Just humble humanity waiting for difficult days to pass, as they
assuredly will. Many believe that patience is “the most beautiful but
most difficult garment that one can wear.” There is the thought of
impermanence, called Anicca (in Pāli) or Anitya (in Sanskrit), that
nothing is forever. George Harrison (1970) sang....
‘All things must pass
All things must pass away
All things must pass
None of life's strings can last
So I must be on my way
And face another day’
China too, in Lao Tzu’s Tao Te Ching (verse 5), reminds us that nothing is forever....
‘Heaven and Earth have no permanence
A
man may choose one over another but to Heaven and Earth all are the
same The high, the low, the great, the small – all are given light all
get a place to rest.’
If
nothing is permanent, then why do we hold onto things (materialism,
consumerism, people) in the hope of personal salvation, possibly out of
not being able to let go, through a perceived psychological need (John
Bowlby, Attachment Theory, also the Object Relations theory of Melanie
Klein). Letting go is quite possibly the most difficult of things to do,
but also the most necessary in this ever changing multiverse. Forever
Shiva destroys only to constantly recreate.
The
stress of my situation is beginning to show. You know, there is a point
in every holiday when the realisation comes that you would rather be at
home. Frank Sinatra hit the nail on the head when he sang....
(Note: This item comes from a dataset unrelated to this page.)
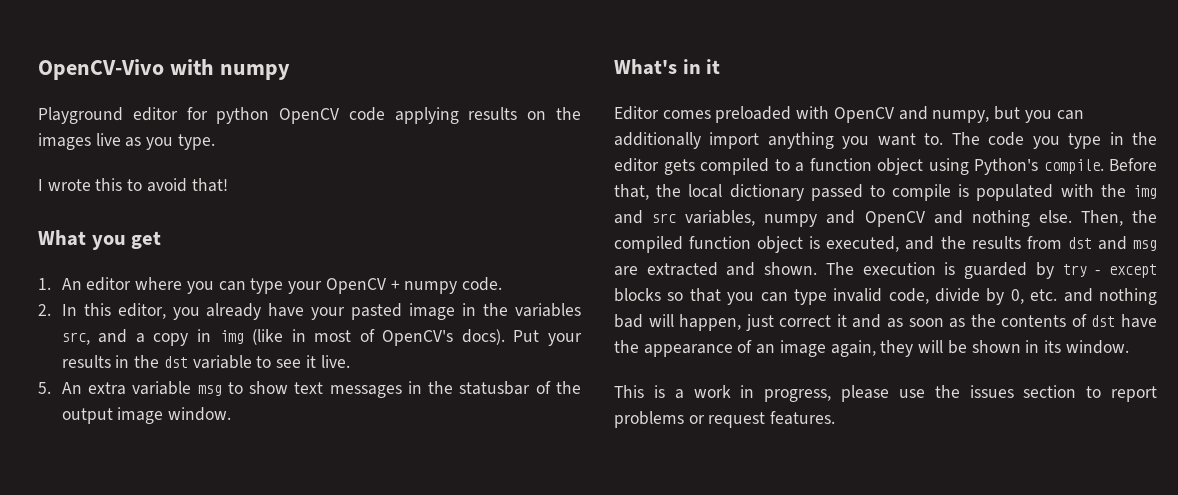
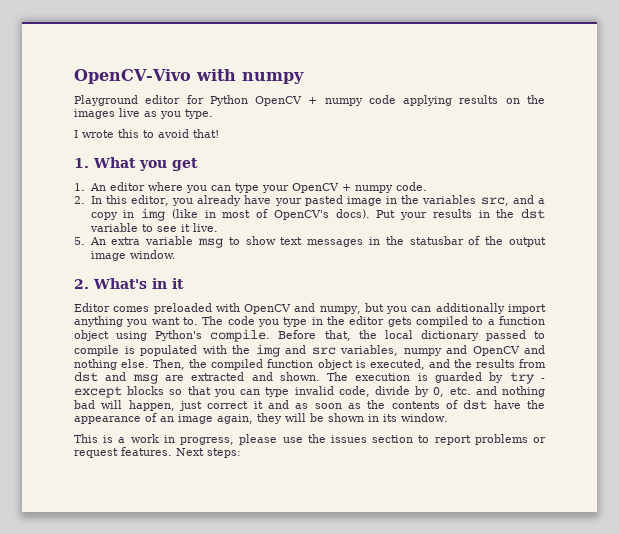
[216,107,340,124] python OpenCV -> [209,95,363,106] Python OpenCV + numpy
(228, 185) none -> [74,158,89,168] 1.
(232, 414) none -> [74,279,89,289] 2.
(836, 418) none -> [176,448,241,458] Next steps:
‘It's very nice to go trav'ling
To Paris London and Rome
It's oh so nice to go trav'ling
But it's so much nicer,
yes it's so much nicer
to come home’
(Sammy Cahn and Jimmy Van Heusen, 1958)
As
nice as Cambodia, Siem Reap, the twins and Colors of Cambodia are, it’s
just not home. Yes, I do appreciate that many others have it much, much
worse, and that I am well off in comparison to a lot of people, but all
my understanding of Dhamma, Kamma and Annica is all very cerebral,
obviously not internalised otherwise I would simply shrug and sing ‘all
things must pass’, and mean it.
It
took me years to settle in Malaysia. I battled frequent bouts of
homesickness and the yearn simply to return to England and all things
familiar. That was even though there were many familiar things that I
just wanted to get away from. The weather being one. But I stuck it out
because the gains were so much more in Malaysia, than the losses. That
was my choice.
This
current situation has been thrust upon me, and I am beginning to
flounder. To some degree I know that I am experiencing, albeit in a mild
form, Elizabeth Kübler-Ross’s ‘Five stages of grief’ (DABDA or Denial,
Anger, Bargaining, Depression and Acceptance). The stages are not
consistent, but jump around all over the place and vary in their power
to disrupt. Buddhists might talk about ‘Dukkha’, or ‘suffering’,
‘anxiety’ ‘stress’, or ‘unsatisfactoriness’.
I took the following from the online encyclopaediaofbuddhism.org
Dukkha is commonly explained according to three different categories:
‘The obvious physical and mental suffering associated with birth, growing old, illness and dying.
The anxiety or stress of trying to hold onto things that are constantly changing.
A
basic unsatisfactoriness pervading all forms of existence, because all
forms of life are changing, impermanent and without any inner core or
substance.
The Buddhist tradition emphasises the importance of developing insight into the nature of dukkha,
the conditions that cause it, and how it can be overcome. This process
is formulated in the teachings on the Four Noble Truths.’
From
suffering, eventually, comes salvation so, okay universe, I’m done with
the suffering part, can I just skip onto salvation, pretty please with
knobs on. Meanwhile it’s watermelon for dinner ($1), as I don’t have
enough cash left (out of the daily $20) after a too expensive breakfast
($8.50) and a lunch which cost more than I had anticipated ($5.50)
because I was too lazy to walk further afield for something cheaper. I
really cannot over spend again, today.